(568t) A Novel Modeling and Optimization Based Energy Management Solution for Integrated Steel Plants | AIChE

(568t) A Novel Modeling and Optimization Based Energy Management Solution for Integrated Steel Plants

Authors 

Nandola, N. N. - Presenter, ABB Global Industries and Services Ltd.

Energy efficiency and energy cost are of paramount importance for today’s world economy, and even more crucial for heavy energy consumers like iron and steel making plants. Coal constitutes major energy input to integrated steel plants, apart from other sources of energy such as electricity, oil and natural gas. At the same time, integrated steel plants produce large amount of byproduct gases such as Blast Furnace Gas (BFG), Coke Oven Gas (COG), Corex Gas (CXG) and others. These are high calorific value (CV) gases hence very rich source of the energy and can be used as an alternative fuels. Thus, steel mill by-product gases can be a clean, oil-replacing energy as fuel, for electric power generation. Byproduct gases are consumed by iron- and steel- making processes and also to generate power in captive power plants. Therefore, the efficient management of byproduct gases plays a central role in the energy cost reduction for the iron- and steel-making industries. Thus, it provides great potential to make self sustaining steel making plants in terms of energy usage.

In recent past, Mixed Integer Linear Programming (MILP) approach for optimal distribution of byproduct gases in an integrated iron and steel making plant have been presented by several researchers (Akimoto et al. 1991; Bemporad and Morari 1999; Kong et al. 2010).  Zhang et al. (2011) have presented a prediction method for byproduct gas holder levels using machine learning technique. Jeong et al. (2011) and Zhao et al. (2011) have presented prediction method for various byproduct gas generations based on moving average time-series modeling and echo state network (ESN) modeling, respectively. Thus, there are number of literature available that addresses various aspects of byproduct gas management in an integrated iron and steel plant. However, when it comes to case study, they consider relatively simple byproduct gas network with 2-3 gas generators and 2-3 consumers. On the other hand, in reality, byproduct gas network in a steel plant can be very complex and modeling of this network is a non-trivial task due to existence of different pressure drops in different segment of the gas network and various operational and safety  constraints.

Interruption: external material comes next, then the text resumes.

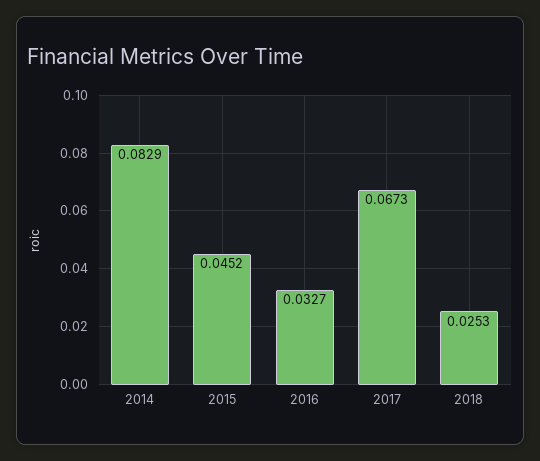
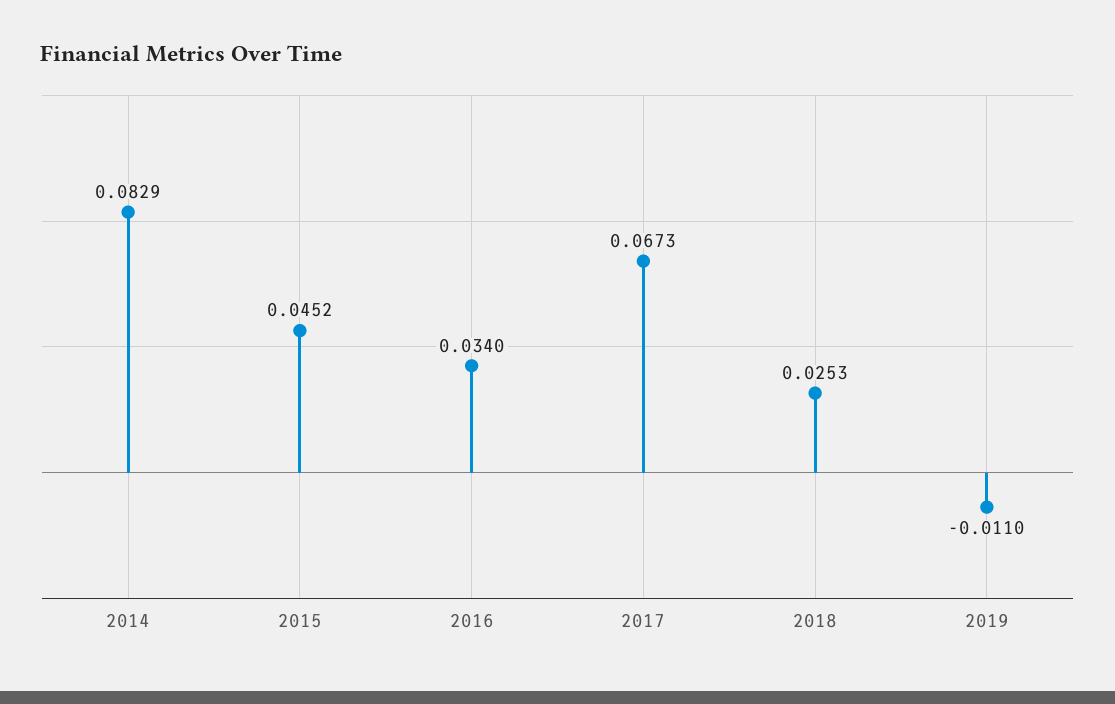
2016: 0.0327 -> 0.034
2019: none -> -0.011

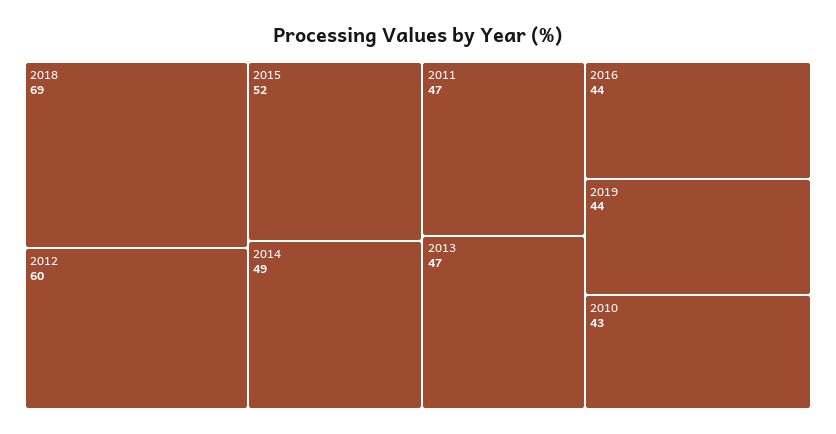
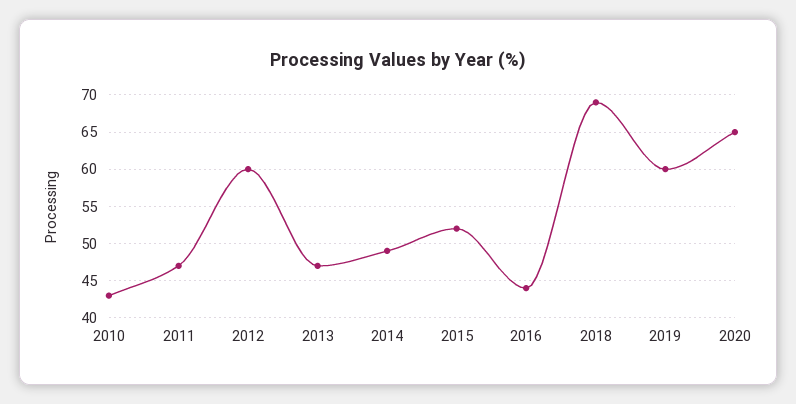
2019: 44 -> 60
2020: none -> 65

This work is geared towards developing simplified modeling strategy for industrial byproduct gas network and followed by formulating MILP optimization problem using this model. Modeling of gas network starts with understanding P&ID of byproduct gas network and then by simplifying the gas network through partitioning the gas network into sub-networks. The partitioning algorithm uses pressure and calorific value of byproduct gases as its criteria.. Further, the various gas generators and consumers in particular sub-network are rearranged in a systematical manner, thereby increasing the modeling ease without losing its mathematical accuracy with respect to optimal scheduling of byproduct gas problem.

It is observed that the proposed modeling strategy is able to reduce significant number of binary as well as continuous variables at modeling stage itself. This model is then used for formulating MILP scheduling problem for optimal distribution of byproduct gases among various external as well as in-house consumers of these gases. Thus, proposed modeling strategy enables one to formulate a tractable MILP based scheduling problem for very large and complex byproduct gas network and consequently achieve an optimal schedule for distribution of byproduct gases such that it

•    Reduces flaring of byproduct gases hence improving on economical as well as environmental performance

•    Meets the demand of maximum possible consumers of byproduct gases

•    Maximizes the usage of byproduct gases in heat and power generation

•    Minimizes the use of external fuel such as oil and natural gas

Hence increase overall economic performance of the plant.

References:

Akimoto, K., Sannomiya, N., Nishikawa, Y., and Tsuda, T. (1991). An optimal gas supply for a power plant using a mixed integer programming model. Automatica, 27(3), 513-518.

Bemporad, A. and  Morari, M. (1999). Control of systems integrating logic, dynamics, and constraints. Automatica, 35, 407-427.

Jeong, C., Chu, Y., Han, C. and Yoon, E.,S. (2011). Gasholder level control based on time-series analysis and process heuristics. Korean J. Chem. Eng., 28(1), 16-21.

Kong, H., Qi, E., Li, G. and Zhang, X. (2010). An MILP model for optimization of byproduct gases in the integrated iron and steel plant. Applied Energy, 87, 2156-2163.

Zhao, J., Wang, W., Liu, Y. and Pedrycz, W. (2011). A two-stage online prediction method for a blast furnace gas system and its application. IEEE Trans. on Control Systems, 19(3), 507-520.

Zhang, X., Zhao, J., Wang, W., Cong, L. and Feng, W. (2011). An optimal method for prediction and adjustment on byproduct gas holder in steel industry. Expert Systems with Applications, 38, 4588-4599.